Además, dicha solución también permitió al COE ofrecer a los desarrolladores algunos consejos rápidos para mejorar la eficiencia, lo cual fue una agradable sorpresa para los miembros del centro, que no se habían percatado de que la solución también hacía comprobaciones de control de calidad no relacionadas con la seguridad. Por ejemplo, pudieron determinar si las especificaciones de API coincidían con lo que las API desarrolladas estaban proporcionando en realidad. Los desarrolladores, que al principio eran reticentes, se unieron al equipo del COE al darse cuenta de los beneficios para la seguridad y la eficiencia, y estuvieron encantados de trabajar con Akamai API Security.

"Desde el primer día, Akamai ha sido un asesor de confianza para detectar, proteger y probar nuestras API en todas las fases, desde la codificación hasta la producción. Nuestro centro de excelencia ha demostrado a toda la organización que la eficiencia y la seguridad son perfectamente compatibles", explicó Byrd. Esta colaboración no se limita a los productos. Las personas del equipo de Noname [que ahora forma parte de Akamai] entienden nuestro mundo y los factores comerciales que hay detrás del desarrollo de las API.

El equipo directivo de Novant también estuvo de acuerdo y resaltó la capacidad de Akamai API Security para "detectar riesgos antes de que se conviertan en un problema". Además, ayudó a consolidar la seguridad de las API en las iniciativas de la organización por detectar problemas en las fases iniciales.

En la actualidad, Novant utiliza Akamai API Security para proporcionar una "protección automática" a sus API y a todas las iniciativas digitales que impulsan.
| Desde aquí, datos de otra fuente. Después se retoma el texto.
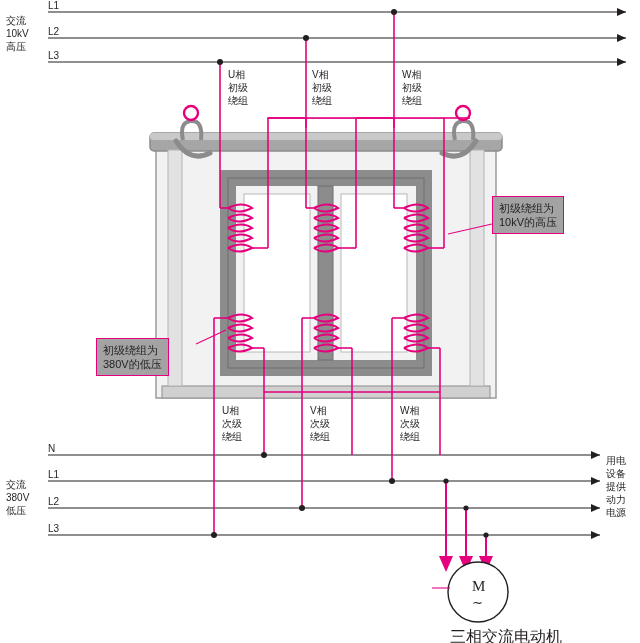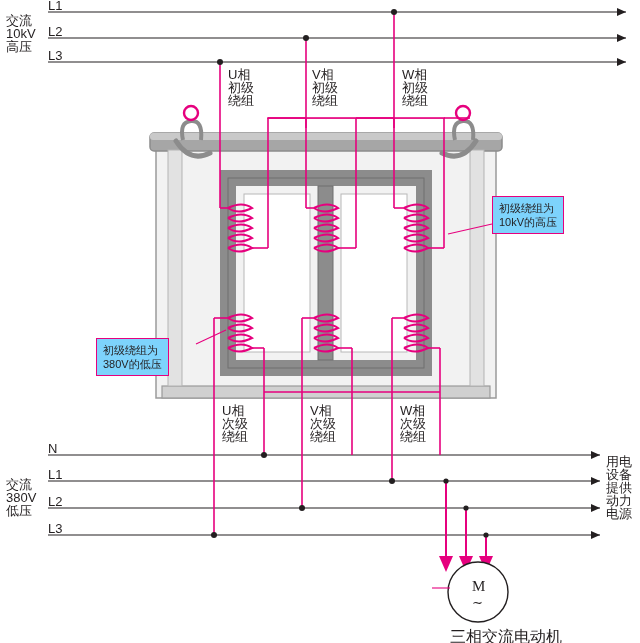"L1" .lbl { font-size: 13px -> 10px }
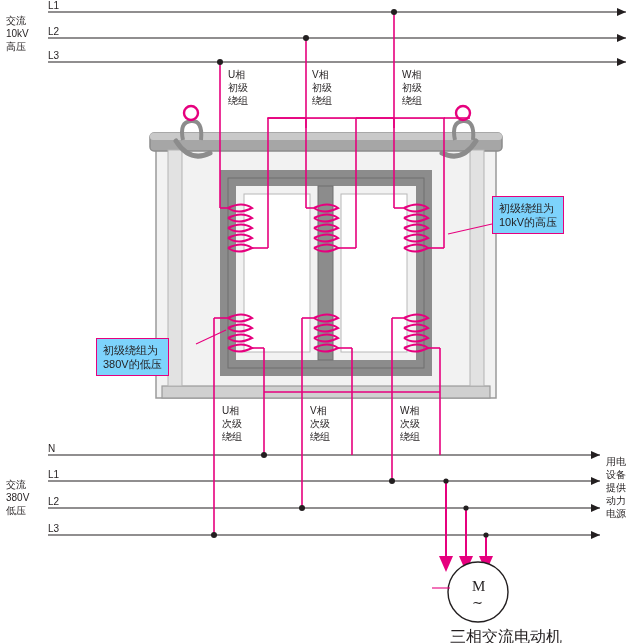"初级绕组为" .callout { background: #7dd3fc -> #a3a3a3 }
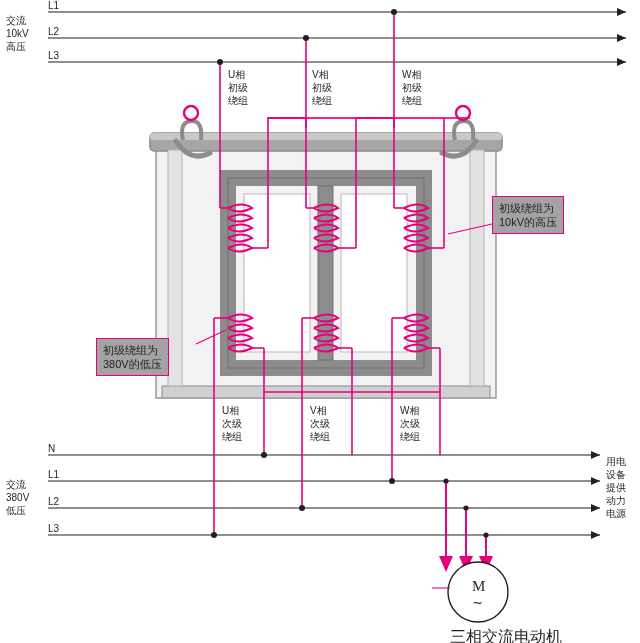"用电" div.lbl { font-family: none -> Liberation Mono, monospace }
Tras ver los resultados de Novant en términos de detección, inventario, evaluación y pruebas de API, el equipo del COE empezó a aplicar la protección integral de la plataforma a las nuevas API que Novant desarrollaba. El equipo cree que, a medida que los desarrolladores de Novant vayan desarrollando API basadas en las prácticas recomendadas, todas ellas recibirán protección de forma automática.

De cara al futuro, prevé ampliar el uso de Akamai API Security a otros equipos de la empresa. Con el objetivo de crear un modelo de colaboración entre empresas para la protección de las API, el COE tiene previsto que el equipo de seguridad de Novant Health y el equipo de la estructura básica de la organización se unan a él y utilicen Akamai API Security.

Novant Health es un sistema integrado sin ánimo de lucro de 19 centros médicos y más de 2000 médicos que abarca más de 900 ubicaciones, así como numerosos centros de cirugía externa, centros médicos, programas de rehabilitación, centros de diagnóstico por imágenes y programas de prevención sanitaria para la comunidad. Los casi 40 000 miembros del equipo y médicos asociados de Novant Health cuidan a pacientes y comunidades de Carolina del Norte y Carolina del Sur.